Instantes em sépia com capa de muitas cores (8)
Redacção :
Gosto de viver nos livros.
O livro é aquele companheiro silencioso que tem o poder de te abstrair do espaço e do tempo, de te transportar na crista de uma onda, cabelos ao ar e borrifos salgados de mar e sangue, alvoroço e aventura, por entre troar de canhões, gritos e mastros quebrados que tombam gementes, arrastando consigo as cruzes derrotadas, trapos rasgados e sujos que o orgulho oco não insuflará mais.
Os meus livros falam comigo. Abrem-me portas para o espaço brilhante de nebulosas prenhes de mundos esdrúxulos tão atípicos e monumentais como as criaturas que neles habitam e que, como o livro que seguro, comunicam sem falar, sem som nem movimento, límpida e cristalinamente como se eu fosse um náufrago sequioso de saber e o conhecimento a única panaceia.
Aquele terceiro acolá na estante, acompanhou-me na caravana de mercadores que atravessou meio mundo até Cathay e Manji; dois tomos a seguir sorri-me o que me levou à ilha dos homens pequenos e de regresso pela terra dos gigantes. Na prateleira de cima sinto o cheiro das Ramblas à noite, de Macondo ao entardecer, e oiço o pregão das Bahianas coloridas com perfume de cravo na areia do Agreste.
Baixo-me e retiro o último do transmontano dos países baixos, que me intriga pela objectividade da escrita, que me faz sempre pensar em biografia, sempre, sempre que o leio.
Lá no alto, inacessíveis e ostensivos, estão os grandes. Os maiores em tamanho e preferência também. O que canta o peito ilustre lusitano ao lado duma série de lombadas iguais em cor e diferentes em tamanho, todos da família daquele que nos mostra o interior austero do Ramalhete. Com um pequeno busto do cego a separá-los ressalta a sua própria obra épica, bem como o clássico do romano que lhe dá seguimento. Este último confidenciou-me que o amor é algo terrível, que destrói corações e leva à loucura e à morte. Os russos, na prateleira abaixo, confirmam que sim, que a confidência do colega é exacta, basta lê-los também.

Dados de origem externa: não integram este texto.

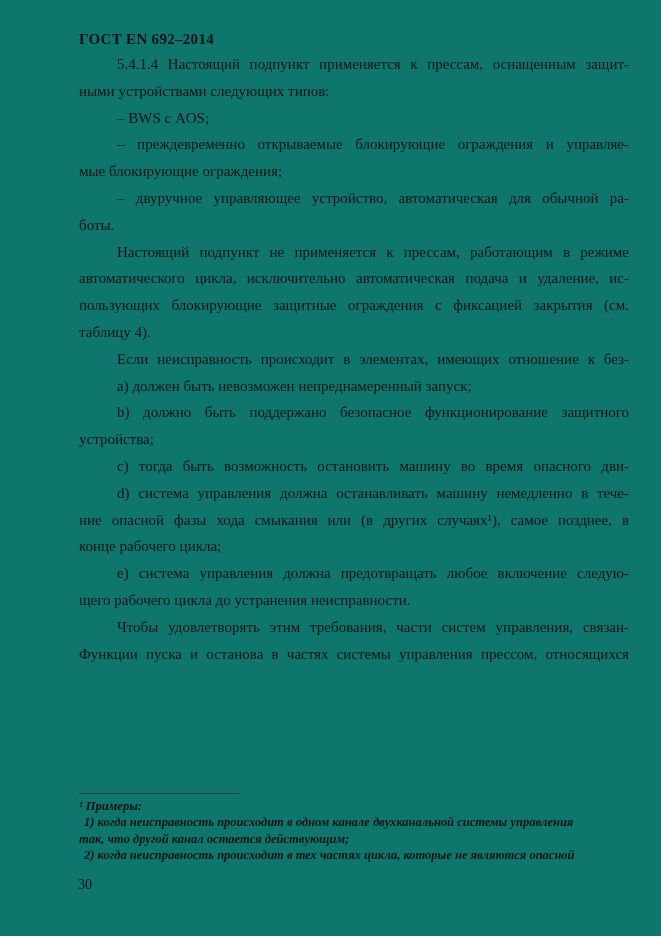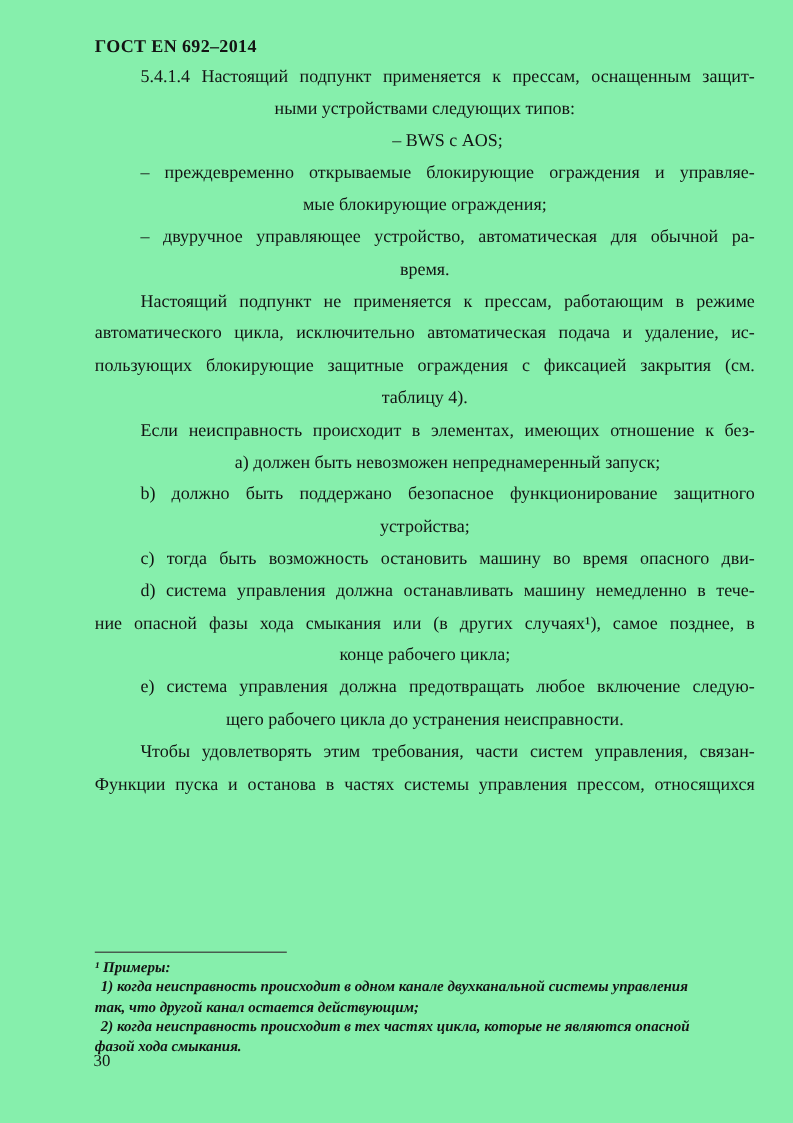--- a/index.html
+++ b/index.html
@@ -1,20 +1,20 @@
 <!DOCTYPE html>
 <html><head>
 <meta charset="utf-8">
 <style>
   html, body { margin: 0; padding: 0; background: #fdfdfd; }
   .page {
     position: relative;
     width: 661px;
     height: 936px;
-    background: #86efac;
+    background: #0f766e;
     font-family: "Liberation Serif", serif;
     color: #131313;
     overflow: hidden;
   }
   .doc-header {
     position: absolute;
     top: 31px;
     left: 79px;
     font-size: 15px;
     font-weight: bold;
@@ -25,21 +25,21 @@
     position: absolute;
     top: 51px;
     left: 79px;
     width: 550px;
   }
   .ln {
     font-size: 15px;
     line-height: 26.8px;
     height: 26.8px;
     overflow: hidden;
-    text-align: center;
+    text-align: left;
   }
   .ln.ind { padding-left: 38px; }
   .ln.just {
     text-align: justify;
     text-align-last: justify;
     -moz-text-align-last: justify;
   }
   .footnote {
     position: absolute;
     left: 79px;
@@ -75,21 +75,21 @@
 <div class="page">
   <div class="doc-header">ГОСТ EN 692–2014</div>
 
   <div class="body-text">
       <div class="ln ind just">5.4.1.4 Настоящий подпункт применяется к прессам, оснащенным защит-</div>
       <div class="ln">ными устройствами следующих типов:</div>
       <div class="ln ind">– BWS с AOS;</div>
       <div class="ln ind just">– преждевременно открываемые блокирующие ограждения и управляе-</div>
       <div class="ln">мые блокирующие ограждения;</div>
       <div class="ln ind just">– двуручное управляющее устройство, автоматическая для обычной ра-</div>
-      <div class="ln">время.</div>
+      <div class="ln">боты.</div>
       <div class="ln ind just">Настоящий подпункт не применяется к прессам, работающим в режиме</div>
       <div class="ln just">автоматического цикла, исключительно автоматическая подача и удаление, ис-</div>
       <div class="ln just">пользующих блокирующие защитные ограждения с фиксацией закрытия (см.</div>
       <div class="ln">таблицу 4).</div>
       <div class="ln ind just">Если неисправность происходит в элементах, имеющих отношение к без-</div>
       <div class="ln ind">a) должен быть невозможен непреднамеренный запуск;</div>
       <div class="ln ind just">b) должно быть поддержано безопасное функционирование защитного</div>
       <div class="ln">устройства;</div>
       <div class="ln ind just">c) тогда быть возможность остановить машину во время опасного дви-</div>
       <div class="ln ind just">d) система управления должна останавливать машину немедленно в тече-</div>
@@ -101,18 +101,17 @@
       <div class="ln just">Функции пуска и останова в частях системы управления прессом, относящихся</div>
     </div>
 
   <div class="footnote">
     <div class="fn-rule"></div>
     <div class="fn-lines">
         <div class="fn-line">¹ Примеры:</div>
         <div class="fn-line ind">1) когда неисправность происходит в одном канале двухканальной системы управления</div>
         <div class="fn-line">так, что другой канал остается действующим;</div>
         <div class="fn-line ind">2) когда неисправность происходит в тех частях цикла, которые не являются опасной</div>
-        <div class="fn-line">фазой хода смыкания.</div>
       </div>
   </div>
 
   <div class="page-number">30</div>
 </div>
 
 </body></html>

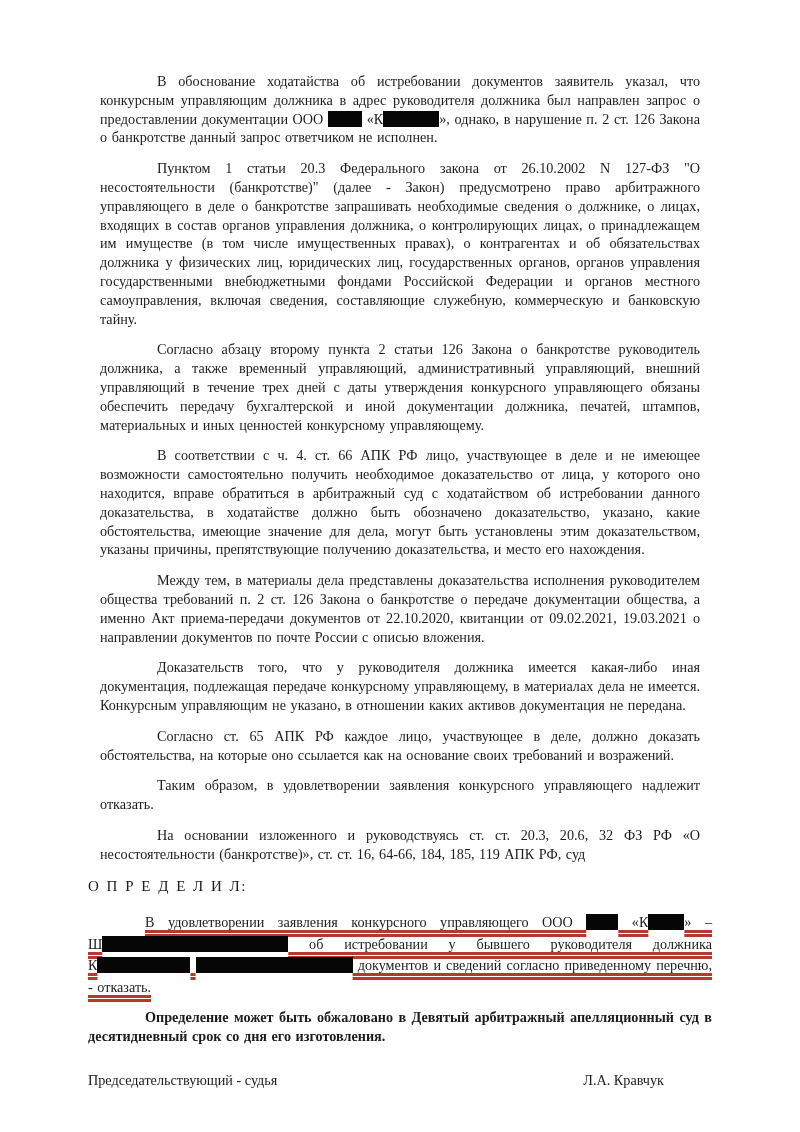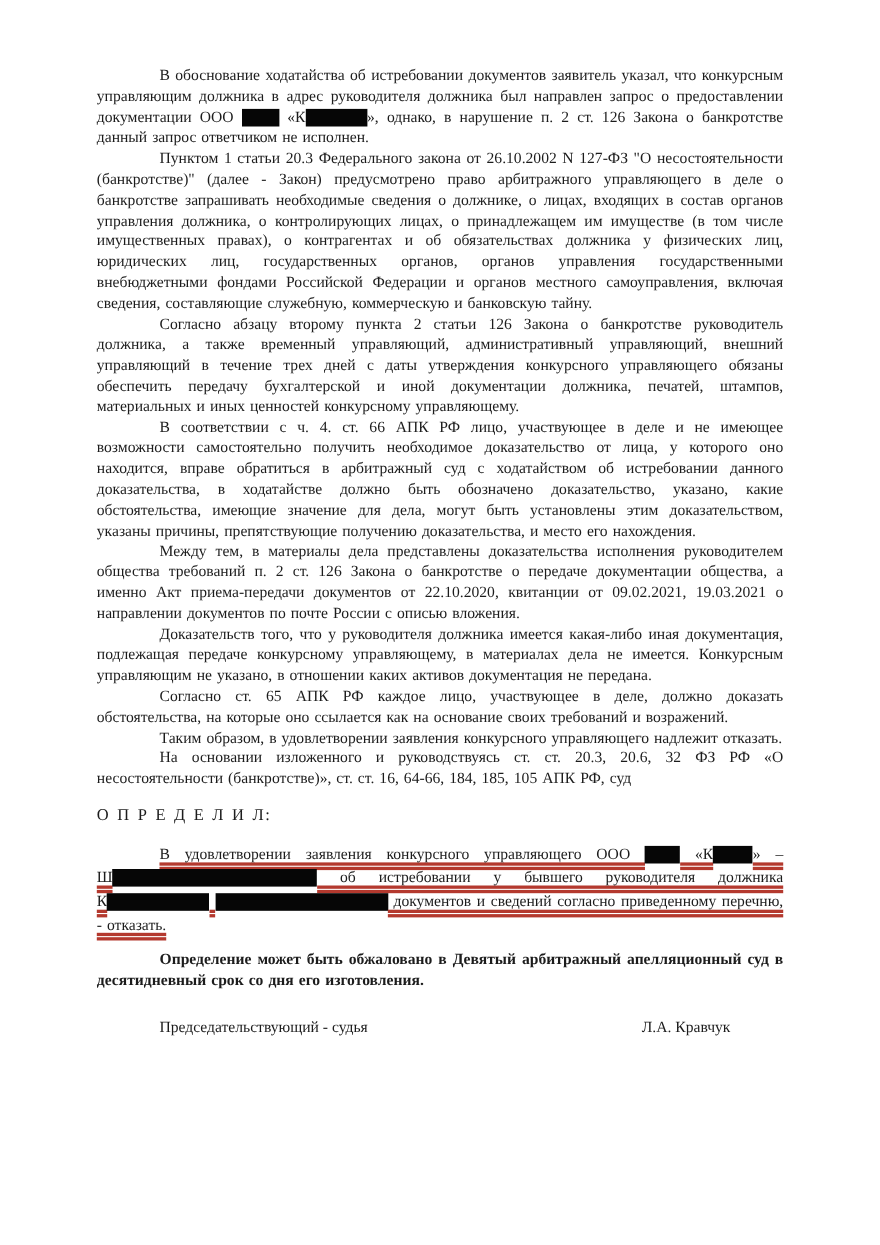--- a/index.html
+++ b/index.html
@@ -20,21 +20,21 @@
     height: 1132px;
     background: #fff;
   }
   .content {
     position: absolute;
     left: 88px;
     top: 60px;
     width: 624px;
   }
   .para {
-    margin: 0;
+    margin: 12px;
     font-size: 14.2px;
     line-height: 18.8px;
     text-align: justify;
     text-indent: 57px;
     word-spacing: 1px;
   }
   .redact {
     background: #060606;
     display: inline;
   }
@@ -63,42 +63,41 @@
     font-weight: bold;
   }
   .signature-row {
     margin-top: 25px;
     display: flex;
     justify-content: space-between;
     font-size: 14.2px;
     line-height: 19px;
   }
   .signature-title {
-    margin-left: 57px;
   }
   .signature-name {
     margin-right: 48px;
   }
 </style>
 </head>
 <body>
 
 <div class="page">
   <div class="content">
 
     <div>
         <p class="para">В обоснование ходатайства об истребовании документов заявитель указал, что конкурсным управляющим должника в адрес руководителя должника был направлен запрос о предоставлении документации ООО <span class="redact" style="padding-right: 34px;">​</span> «К<span class="redact" style="padding-right: 56px;">​</span>», однако, в нарушение п. 2 ст. 126 Закона о банкротстве данный запрос ответчиком не исполнен.</p>
         <p class="para">Пунктом 1 статьи 20.3 Федерального закона от 26.10.2002 N 127-ФЗ "О несостоятельности (банкротстве)" (далее - Закон) предусмотрено право арбитражного управляющего в деле о банкротстве запрашивать необходимые сведения о должнике, о лицах, входящих в состав органов управления должника, о контролирующих лицах, о принадлежащем им имуществе (в том числе имущественных правах), о контрагентах и об обязательствах должника у физических лиц, юридических лиц, государственных органов, органов управления государственными внебюджетными фондами Российской Федерации и органов местного самоуправления, включая сведения, составляющие служебную, коммерческую и банковскую тайну.</p>
         <p class="para">Согласно абзацу второму пункта 2 статьи 126 Закона о банкротстве руководитель должника, а также временный управляющий, административный управляющий, внешний управляющий в течение трех дней с даты утверждения конкурсного управляющего обязаны обеспечить передачу бухгалтерской и иной документации должника, печатей, штампов, материальных и иных ценностей конкурсному управляющему.</p>
         <p class="para">В соответствии с ч. 4. ст. 66 АПК РФ лицо, участвующее в деле и не имеющее возможности самостоятельно получить необходимое доказательство от лица, у которого оно находится, вправе обратиться в арбитражный суд с ходатайством об истребовании данного доказательства, в ходатайстве должно быть обозначено доказательство, указано, какие обстоятельства, имеющие значение для дела, могут быть установлены этим доказательством, указаны причины, препятствующие получению доказательства, и место его нахождения.</p>
         <p class="para">Между тем, в материалы дела представлены доказательства исполнения руководителем общества требований п. 2 ст. 126 Закона о банкротстве о передаче документации общества, а именно Акт приема-передачи документов от 22.10.2020, квитанции от 09.02.2021, 19.03.2021 о направлении документов по почте России с описью вложения.</p>
         <p class="para">Доказательств того, что у руководителя должника имеется какая-либо иная документация, подлежащая передаче конкурсному управляющему, в материалах дела не имеется. Конкурсным управляющим не указано, в отношении каких активов документация не передана.</p>
         <p class="para">Согласно ст. 65 АПК РФ каждое лицо, участвующее в деле, должно доказать обстоятельства, на которые оно ссылается как на основание своих требований и возражений.</p>
         <p class="para">Таким образом, в удовлетворении заявления конкурсного управляющего надлежит отказать.</p>
-        <p class="para">На основании изложенного и руководствуясь ст. ст. 20.3, 20.6, 32 ФЗ РФ «О несостоятельности (банкротстве)», ст. ст. 16, 64-66, 184, 185, 105 АПК РФ, суд</p>
+        <p class="para">На основании изложенного и руководствуясь ст. ст. 20.3, 20.6, 32 ФЗ РФ «О несостоятельности (банкротстве)», ст. ст. 16, 64-66, 184, 185, 119 АПК РФ, суд</p>
       </div>
 
     <p class="para ruling-heading">О П Р Е Д Е Л И Л:</p>
 
     <p class="ruling-para">В удовлетворении заявления конкурсного управляющего ООО <span class="redact" style="padding-right: 32px;">​</span> «К<span class="redact" style="padding-right: 36px;">​</span>» – Ш<span class="redact" style="padding-right: 186px;">​</span> об истребовании у бывшего руководителя должника К<span class="redact" style="padding-right: 93px;">​</span> <span class="redact" style="padding-right: 157px;">​</span> документов и сведений согласно приведенному перечню, - отказать.</p>
 
     <p class="para appeal-para">Определение может быть обжаловано в Девятый арбитражный апелляционный суд в десятидневный срок со дня его изготовления.</p>
 
     <div class="signature-row">
       <span class="signature-title">Председательствующий - судья</span>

São tantos, tão interessantes e fartos no saber das coisas que contam, que me encantam e fazem desejar mais e mais, cada ver mais, dezenas, centenas, muralhas de cultura e fantasia, camaradas de muitas horas, amigos de sempre.
Os meus livros falam comigo, são meus confidentes, contam-me coisas, fazem-me rir, chorar, ficar suspensa dum gesto, reter a respiração, acelerar a pulsação, vibrar o coração.
Viver nos livros é poder viver muitas vidas, é enganar o tempo e renascer continuamente no mar, nos céus, nos desertos, com o sol ou com a lua, em descrições tão vivas como quadros renascentistas ou fotos de alta definição.
Sem palavras com falas audíveis, sentimos apenas o feitiço e a emoção que te sussurra ao olhar enquanto a seguras e avidamente lhe mudas a página.